Task goal:
Using the records that appear below, write out exactly the lines from the one with "(732, 212) none -> (412, 206) //" through the one with "(367, 318) none -> (637, 369) //", keeping both end lines.

The data:
========================================================================

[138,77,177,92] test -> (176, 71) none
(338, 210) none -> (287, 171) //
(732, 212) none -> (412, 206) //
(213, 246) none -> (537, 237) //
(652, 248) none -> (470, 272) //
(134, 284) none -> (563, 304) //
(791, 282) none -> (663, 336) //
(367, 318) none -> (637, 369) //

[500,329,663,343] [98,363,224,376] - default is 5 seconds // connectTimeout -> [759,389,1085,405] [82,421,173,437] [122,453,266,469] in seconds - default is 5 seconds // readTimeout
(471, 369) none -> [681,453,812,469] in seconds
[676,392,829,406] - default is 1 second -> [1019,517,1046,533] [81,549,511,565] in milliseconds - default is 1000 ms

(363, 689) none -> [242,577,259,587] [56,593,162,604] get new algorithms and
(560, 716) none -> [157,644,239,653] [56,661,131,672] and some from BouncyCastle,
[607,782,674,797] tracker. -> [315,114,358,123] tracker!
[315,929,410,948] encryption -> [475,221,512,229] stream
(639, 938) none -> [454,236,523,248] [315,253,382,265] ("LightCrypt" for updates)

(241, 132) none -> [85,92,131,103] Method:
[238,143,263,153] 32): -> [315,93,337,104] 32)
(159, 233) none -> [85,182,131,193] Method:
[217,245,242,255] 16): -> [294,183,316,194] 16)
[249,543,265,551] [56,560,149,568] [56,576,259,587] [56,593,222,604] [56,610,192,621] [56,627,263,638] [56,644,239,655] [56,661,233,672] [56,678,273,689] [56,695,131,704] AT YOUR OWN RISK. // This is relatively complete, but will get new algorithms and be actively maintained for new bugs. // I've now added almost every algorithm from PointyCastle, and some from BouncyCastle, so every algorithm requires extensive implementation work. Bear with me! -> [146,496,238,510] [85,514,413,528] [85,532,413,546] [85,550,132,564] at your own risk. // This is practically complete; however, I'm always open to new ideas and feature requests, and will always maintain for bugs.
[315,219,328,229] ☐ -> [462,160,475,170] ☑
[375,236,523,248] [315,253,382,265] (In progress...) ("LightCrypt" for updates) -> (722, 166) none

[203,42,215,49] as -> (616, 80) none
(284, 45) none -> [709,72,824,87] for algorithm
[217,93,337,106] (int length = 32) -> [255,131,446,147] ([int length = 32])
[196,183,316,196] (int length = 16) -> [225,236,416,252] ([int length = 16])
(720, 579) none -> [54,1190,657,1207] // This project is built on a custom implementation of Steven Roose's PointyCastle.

========================================================================

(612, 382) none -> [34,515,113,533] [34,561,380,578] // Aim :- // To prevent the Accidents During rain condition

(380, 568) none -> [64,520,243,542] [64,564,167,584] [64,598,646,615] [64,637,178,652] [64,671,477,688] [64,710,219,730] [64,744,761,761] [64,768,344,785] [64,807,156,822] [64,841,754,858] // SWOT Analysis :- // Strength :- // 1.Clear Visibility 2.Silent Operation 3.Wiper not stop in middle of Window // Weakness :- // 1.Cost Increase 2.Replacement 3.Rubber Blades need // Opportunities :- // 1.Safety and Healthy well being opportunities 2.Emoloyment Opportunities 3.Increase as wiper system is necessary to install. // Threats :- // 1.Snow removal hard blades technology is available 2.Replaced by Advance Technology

========================================================================

Expected output:
(732, 212) none -> (412, 206) //
(213, 246) none -> (537, 237) //
(652, 248) none -> (470, 272) //
(134, 284) none -> (563, 304) //
(791, 282) none -> (663, 336) //
(367, 318) none -> (637, 369) //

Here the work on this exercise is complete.